Could you return every record below exactly as it stands, leaving out the pictures?
____
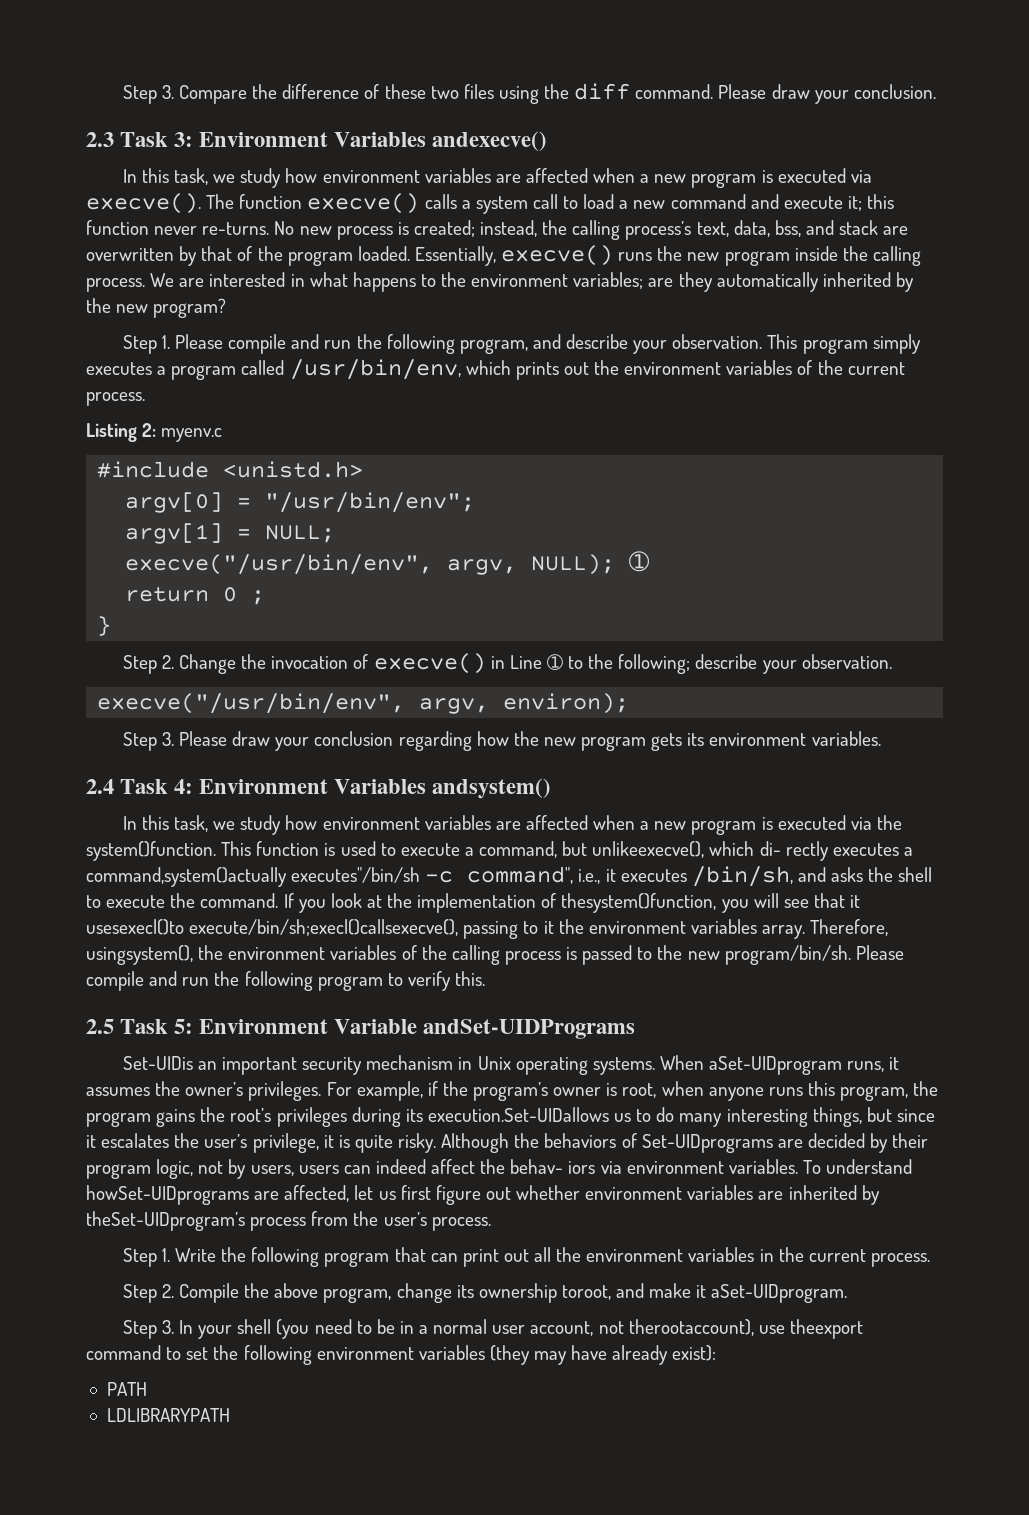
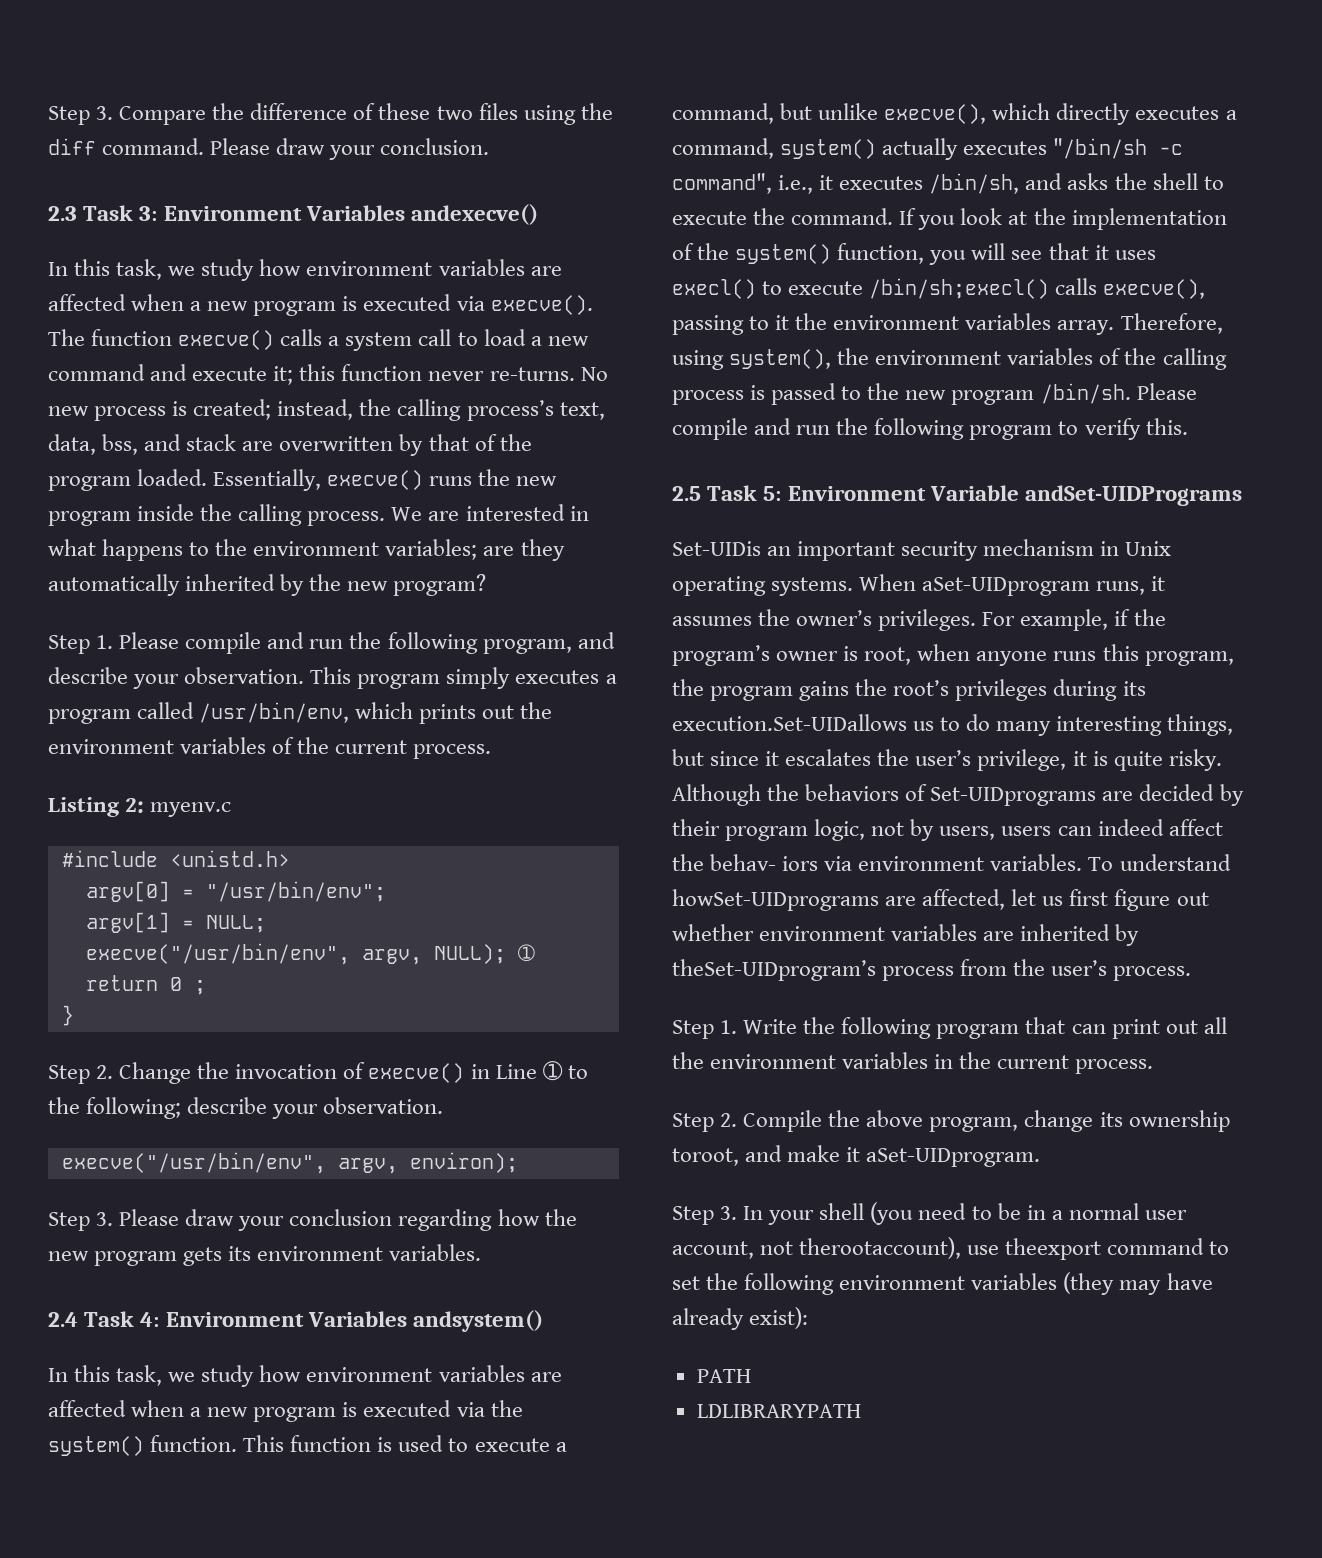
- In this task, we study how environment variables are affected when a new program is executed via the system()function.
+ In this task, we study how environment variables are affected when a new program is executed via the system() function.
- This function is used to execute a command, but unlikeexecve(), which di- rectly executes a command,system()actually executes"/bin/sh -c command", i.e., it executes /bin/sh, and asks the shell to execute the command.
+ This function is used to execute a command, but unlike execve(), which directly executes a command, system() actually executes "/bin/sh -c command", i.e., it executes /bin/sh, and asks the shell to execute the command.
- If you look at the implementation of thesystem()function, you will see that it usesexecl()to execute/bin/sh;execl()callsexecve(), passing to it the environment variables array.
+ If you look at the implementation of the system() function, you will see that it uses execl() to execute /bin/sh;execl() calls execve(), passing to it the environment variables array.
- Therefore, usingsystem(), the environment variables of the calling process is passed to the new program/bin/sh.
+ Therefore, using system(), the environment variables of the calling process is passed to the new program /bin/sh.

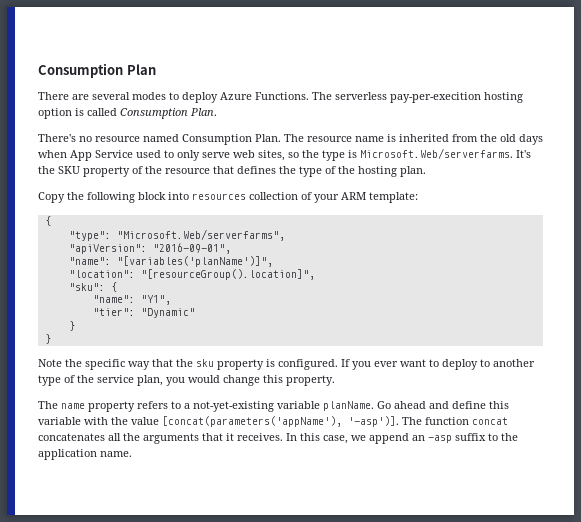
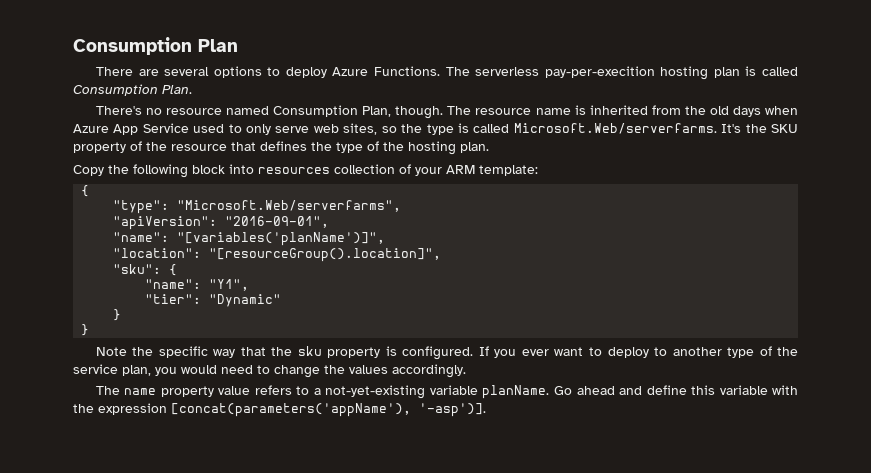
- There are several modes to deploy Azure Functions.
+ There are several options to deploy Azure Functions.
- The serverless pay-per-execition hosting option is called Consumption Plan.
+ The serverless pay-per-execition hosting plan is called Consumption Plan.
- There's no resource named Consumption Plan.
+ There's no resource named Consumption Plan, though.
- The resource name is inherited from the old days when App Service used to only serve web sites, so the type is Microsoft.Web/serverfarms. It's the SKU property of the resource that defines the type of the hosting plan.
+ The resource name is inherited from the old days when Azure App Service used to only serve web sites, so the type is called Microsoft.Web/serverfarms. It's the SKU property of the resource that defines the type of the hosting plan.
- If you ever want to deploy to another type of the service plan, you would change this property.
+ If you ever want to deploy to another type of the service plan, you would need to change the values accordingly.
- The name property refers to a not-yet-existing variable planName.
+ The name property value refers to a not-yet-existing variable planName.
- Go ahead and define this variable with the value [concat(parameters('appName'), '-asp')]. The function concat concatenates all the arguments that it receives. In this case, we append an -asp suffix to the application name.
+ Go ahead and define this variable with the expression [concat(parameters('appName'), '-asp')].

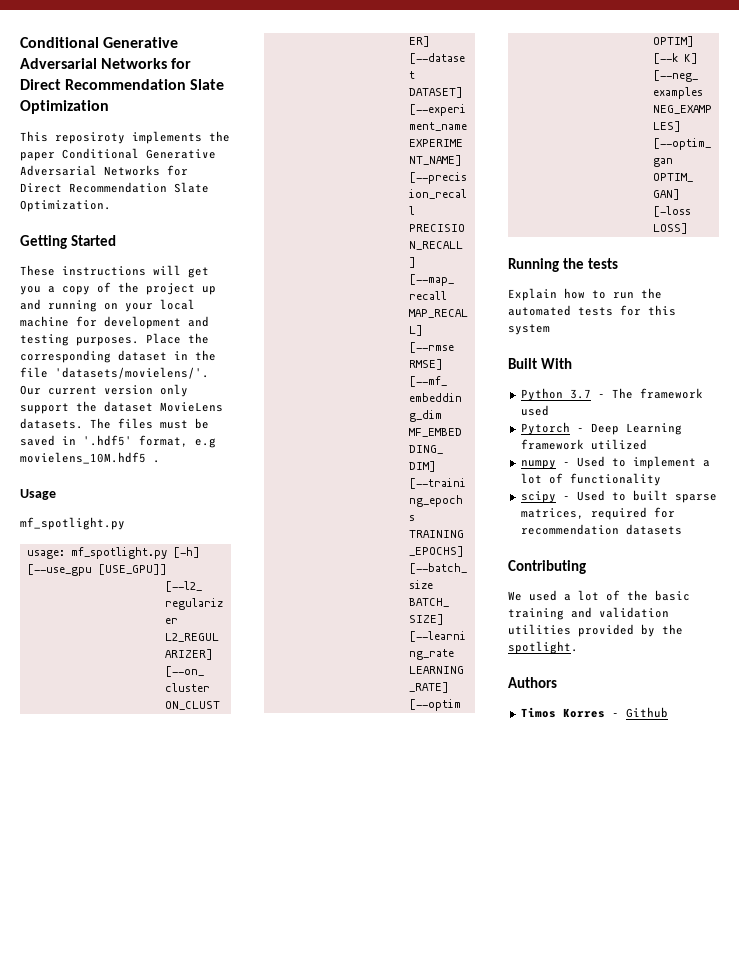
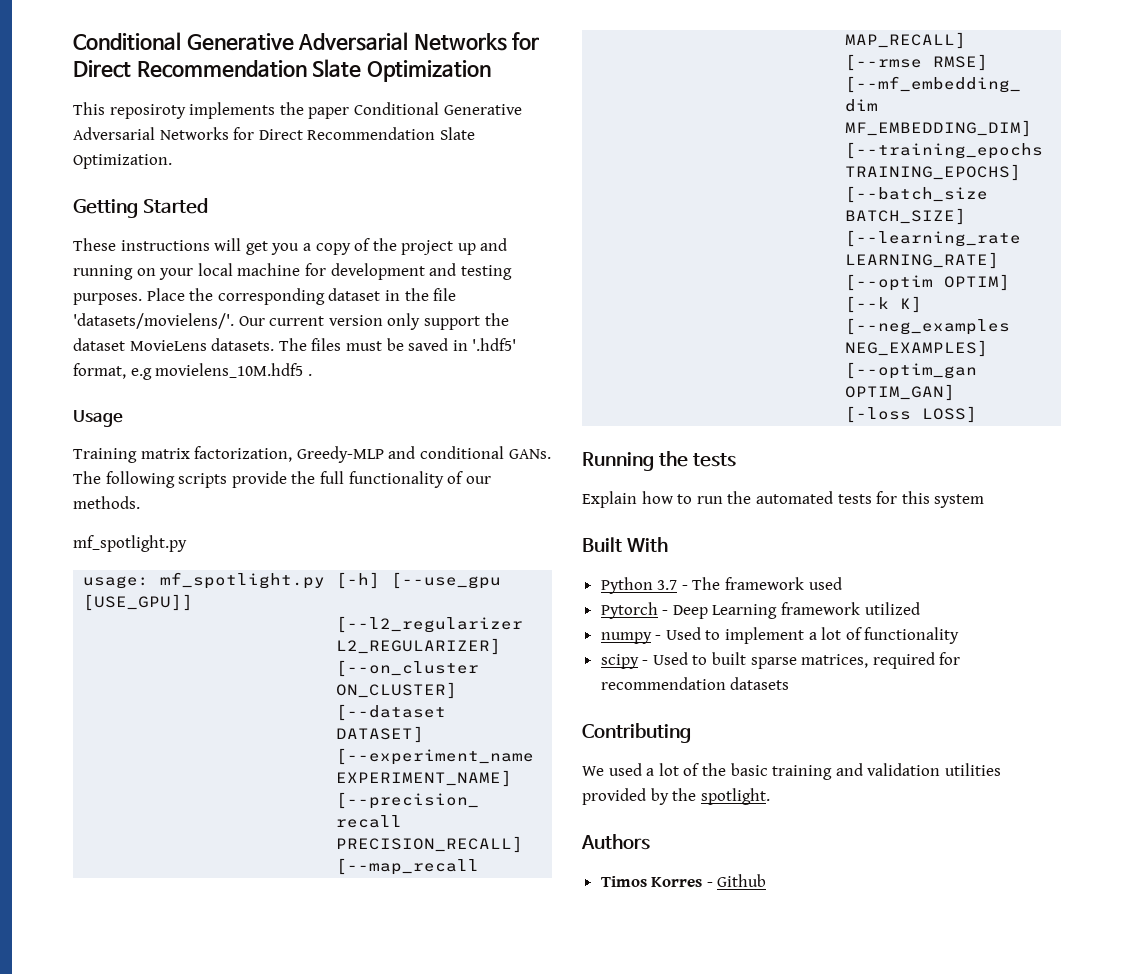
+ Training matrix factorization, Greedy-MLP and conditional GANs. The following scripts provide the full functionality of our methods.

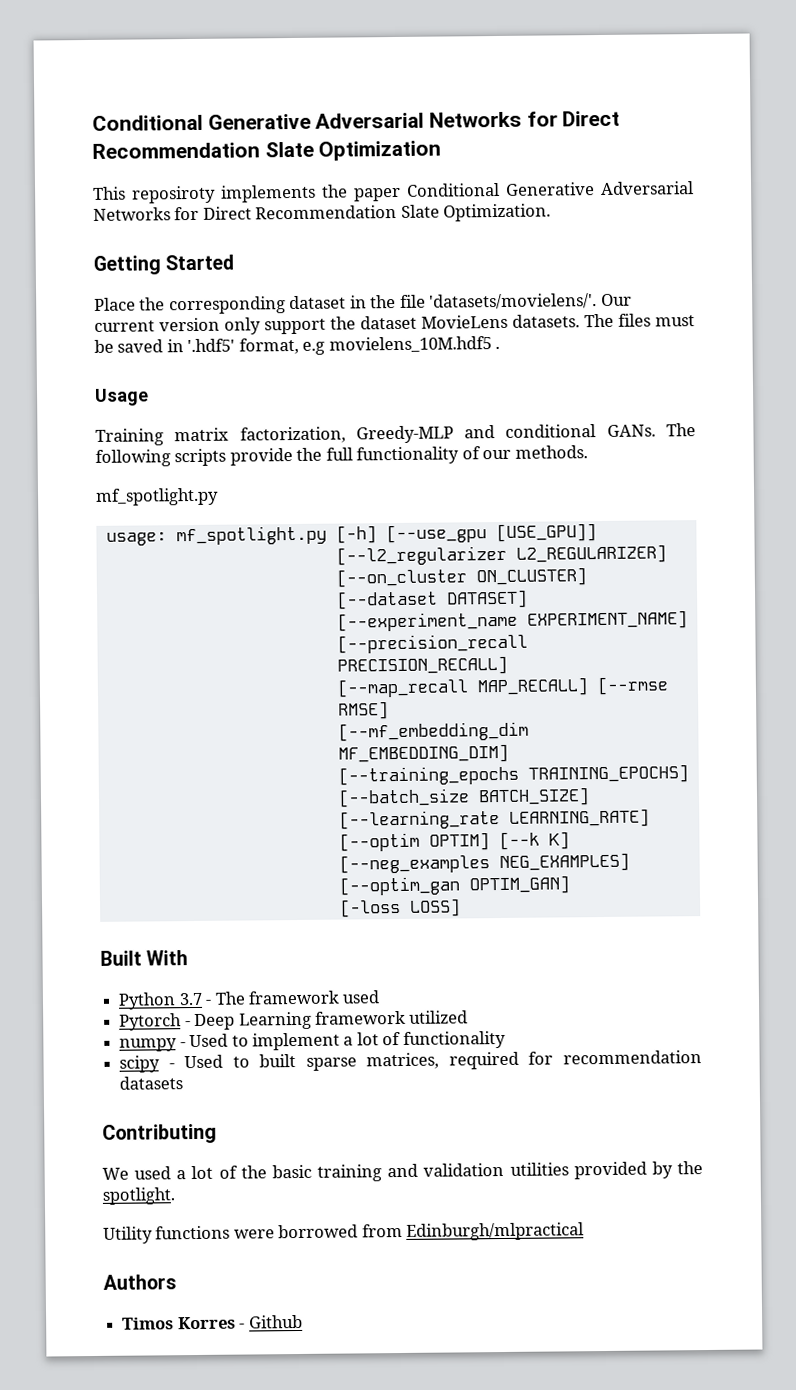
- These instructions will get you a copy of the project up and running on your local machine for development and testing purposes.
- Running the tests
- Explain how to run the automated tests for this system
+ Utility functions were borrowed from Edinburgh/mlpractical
____
Exercise solution:
- In this task, we study how environment variables are affected when a new program is executed via the system()function.
+ In this task, we study how environment variables are affected when a new program is executed via the system() function.
- This function is used to execute a command, but unlikeexecve(), which di- rectly executes a command,system()actually executes"/bin/sh -c command", i.e., it executes /bin/sh, and asks the shell to execute the command.
+ This function is used to execute a command, but unlike execve(), which directly executes a command, system() actually executes "/bin/sh -c command", i.e., it executes /bin/sh, and asks the shell to execute the command.
- If you look at the implementation of thesystem()function, you will see that it usesexecl()to execute/bin/sh;execl()callsexecve(), passing to it the environment variables array.
+ If you look at the implementation of the system() function, you will see that it uses execl() to execute /bin/sh;execl() calls execve(), passing to it the environment variables array.
- Therefore, usingsystem(), the environment variables of the calling process is passed to the new program/bin/sh.
+ Therefore, using system(), the environment variables of the calling process is passed to the new program /bin/sh.

- There are several modes to deploy Azure Functions.
+ There are several options to deploy Azure Functions.
- The serverless pay-per-execition hosting option is called Consumption Plan.
+ The serverless pay-per-execition hosting plan is called Consumption Plan.
- There's no resource named Consumption Plan.
+ There's no resource named Consumption Plan, though.
- The resource name is inherited from the old days when App Service used to only serve web sites, so the type is Microsoft.Web/serverfarms. It's the SKU property of the resource that defines the type of the hosting plan.
+ The resource name is inherited from the old days when Azure App Service used to only serve web sites, so the type is called Microsoft.Web/serverfarms. It's the SKU property of the resource that defines the type of the hosting plan.
- If you ever want to deploy to another type of the service plan, you would change this property.
+ If you ever want to deploy to another type of the service plan, you would need to change the values accordingly.
- The name property refers to a not-yet-existing variable planName.
+ The name property value refers to a not-yet-existing variable planName.
- Go ahead and define this variable with the value [concat(parameters('appName'), '-asp')]. The function concat concatenates all the arguments that it receives. In this case, we append an -asp suffix to the application name.
+ Go ahead and define this variable with the expression [concat(parameters('appName'), '-asp')].

+ Training matrix factorization, Greedy-MLP and conditional GANs. The following scripts provide the full functionality of our methods.

- These instructions will get you a copy of the project up and running on your local machine for development and testing purposes.
- Running the tests
- Explain how to run the automated tests for this system
+ Utility functions were borrowed from Edinburgh/mlpractical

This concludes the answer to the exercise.